An American football field is 6,400 square yards. That’s 8,294,400 square inches. But a Creationist who subscribes to Bishop Ussher‘s calculation of the age of the earth would focus exclusively on about 11 square inches in one corner of the football field – about 3.3 inches on a side – and absolutely deny that the rest of the football field exists.
At least they would if the football field represented the age of our planet Earth.
Of course, it’s much worse than that. If you take the age of the universe – currently thought to be about about 13.8 billion years – then our Creationist, our Biblical literalist, would focus on just 3.6 square inches, about 1.9 inches on a side, and absolutely deny the rest of the football field existed. Ignoring 99.99996% of the football field; worse, denying it was there.
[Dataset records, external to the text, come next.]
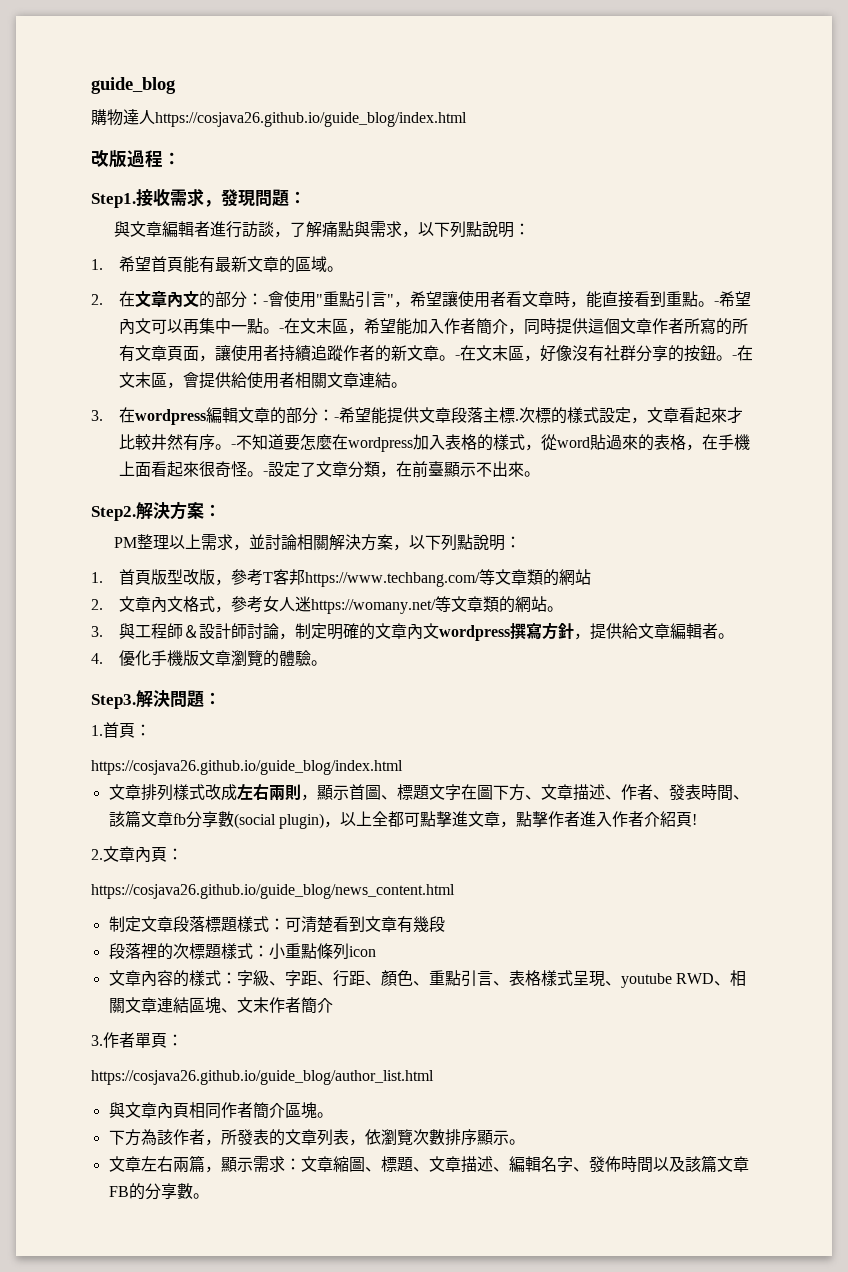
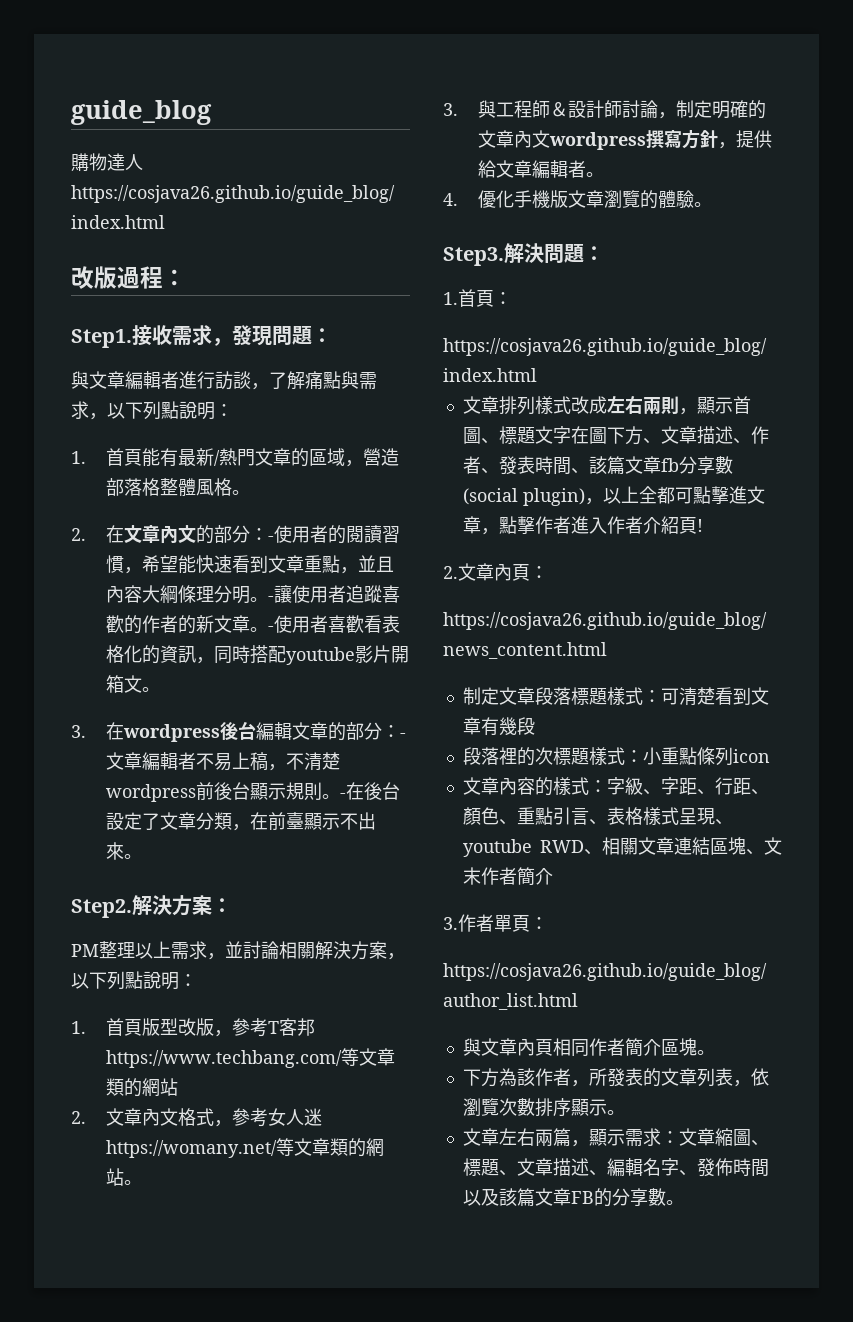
[118,256,151,272] 希望 -> (86, 457) none
(247, 264) none -> [214,448,256,466] /熱門
(327, 264) none -> [345,448,400,467] [106,478,233,496] ，營造部落格整體風格
[267,291,751,308] [118,318,748,335] [118,345,343,362] 會使用"重點引言"，希望讓使用者看文章時，能直接看到重點。-希望內文可以再集中一點。-在文末區，希望能加入作者簡介，同時提供這個文章作者所寫的所有文章頁面，讓使用者持續追蹤 -> [274,525,401,544] [106,555,395,574] [106,585,401,604] [106,615,143,634] 使用者的閱讀習慣，希望能快速看到文章重點，並且內容大綱條理分明。-讓使用者追蹤喜歡的
[459,345,753,362] [118,372,391,389] 在文末區，好像沒有社群分享的按鈕。-在文末區，會提供給使用者相關文章連結 -> [274,615,401,633] [106,645,410,665] [106,675,143,693] 使用者喜歡看表格化的資訊，同時搭配youtube影片開箱文
(206, 417) none -> [220,721,257,741] 後台
[338,407,743,424] [118,434,750,452] [118,461,268,477] 希望能提供文章段落主標.次標的樣式設定，文章看起來才比較井然有序。-不知道要怎麼在wordpress加入表格的樣式，從word貼過來的表格，在手機上面看起來很奇怪。- -> [106,752,341,771] [106,782,401,802] 文章編輯者不易上稿，不清楚wordpress前後台顯示規則。-在後台

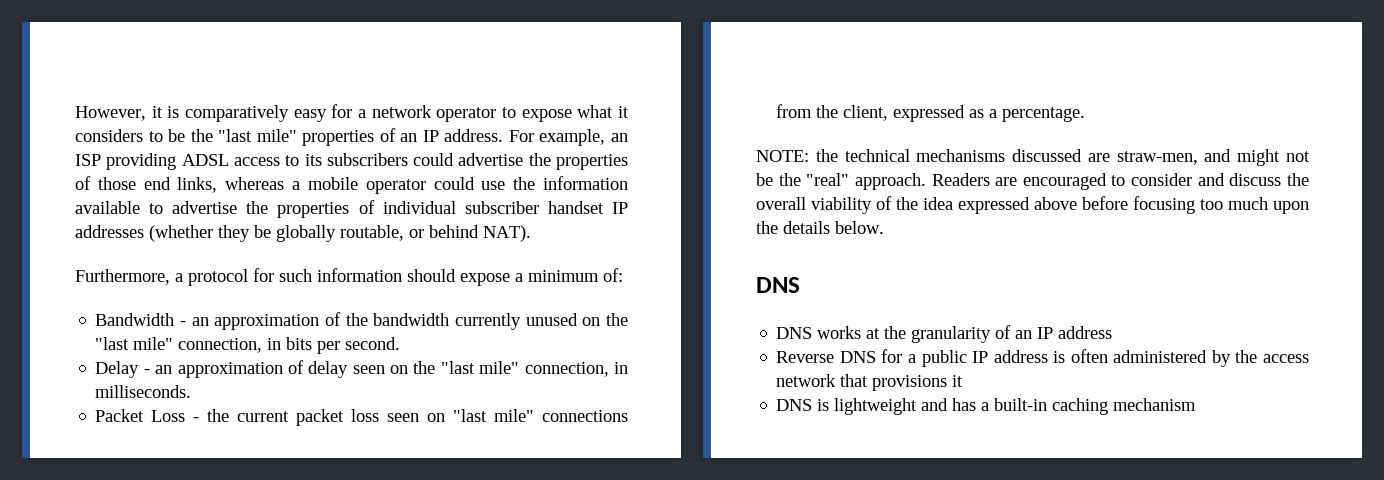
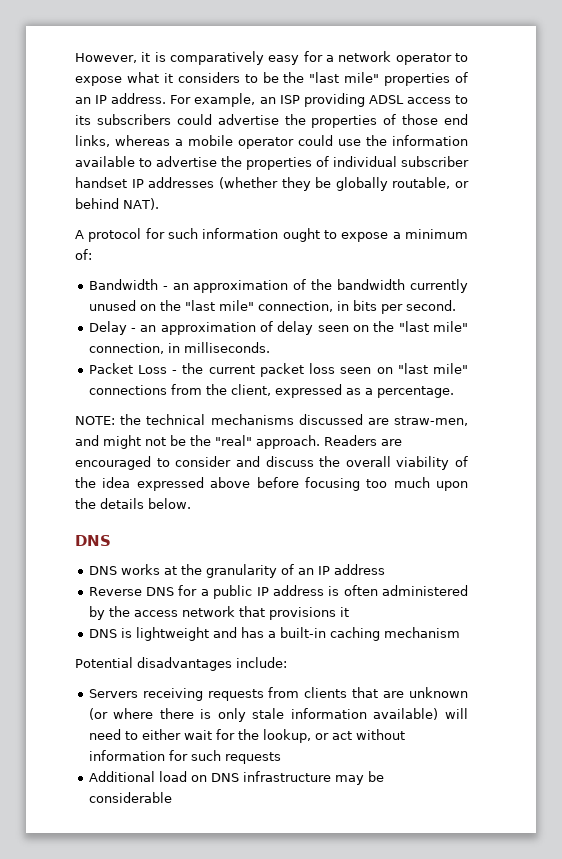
[75,269,183,285] Furthermore, a -> [75,230,84,239] A
[407,269,456,282] should -> [282,228,337,242] ought to
(1197, 404) none -> [75,657,287,671] [88,687,469,701] [88,708,468,722] [88,729,405,743] [88,750,281,764] [88,771,384,785] [88,792,172,803] // Potential disadvantages include: // Servers receiving requests from clients that are unknown (or where there is only stale information available) will need to either wait for the lookup, or act without information for such requests // Additional load on DNS infrastructure may be considerable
Creationism involves that kind of absolute extremism. That order of willful blindness and denial.
It’s bad enough that supposedly rational adults inflict those kind of blindfolds on themselves. It’s even worse that the Christianists inflict that profoundly limiting world view on their children. But they refuse to stop there. They want to try to “teach” it to everyone. They want to force public education to teach that grotesque distortion of reality to everyone. As “science.”
WC does truly try to understand other folks’ points of view, but this one is baffling. It’s an approach to the world that denies intellectual curiosity. It’s a world view that locked us in the Dark Ages for hundreds of years. It’s the belief that what is written in a badly translated, poorly edited book trumps reality.
Back when WC still attempted to argue with Biblical literalists, WC would point out that they used GPS units to find their way around cities. That GPS units depend upon radioactive particle decay rates to work. That a Biblical literalist necessarily believes that the same radioactive decay rate makes it impossible for the Bible and Bishop Ussher to be right.
And the response? That the a Biblical literalist doesn’t need to know anything about how a GPS works to use it. Once again, ignoring the other 99.99996% of the football field.
Of course, the Bible also says the earth is flat and sitting on pillars and cannot move (Ps 93:1, Ps 96:10, 1 Sam 2:8, Job 9:6). It says that great sea monsters are set to guard the edge of the sea (Job 41, Ps 104:26). And that another famous fundamentalist, The Quitter, should have stoned to death her daughter, Bristol; Deut. 22:13-21. But that’s a whole different subject.
But here’s the truly frightening part:
Three in ten Americans claim to believe in the literal truth of the Bible. 30% of Americans look at the 3.6 square inches of the football field and deny the rest exists. If you look at the Gallup data selected for political inclinations, it’s even worse:
Almost half of self-identified conservatives believe the Bible is literally true. The sciences of biology, geology, paleontology, astronomy and physics are lost to them, because the core principles in each of those fields are contradicted by the Bible.
It’s a depressing business, isn’t it? Your vote counts the same as theirs. Sigh. WC will console himself by re-reading the late H.L. Mencken’s essays for American Mercury on the trial, in Dayton, Tennessee, of John Scopes.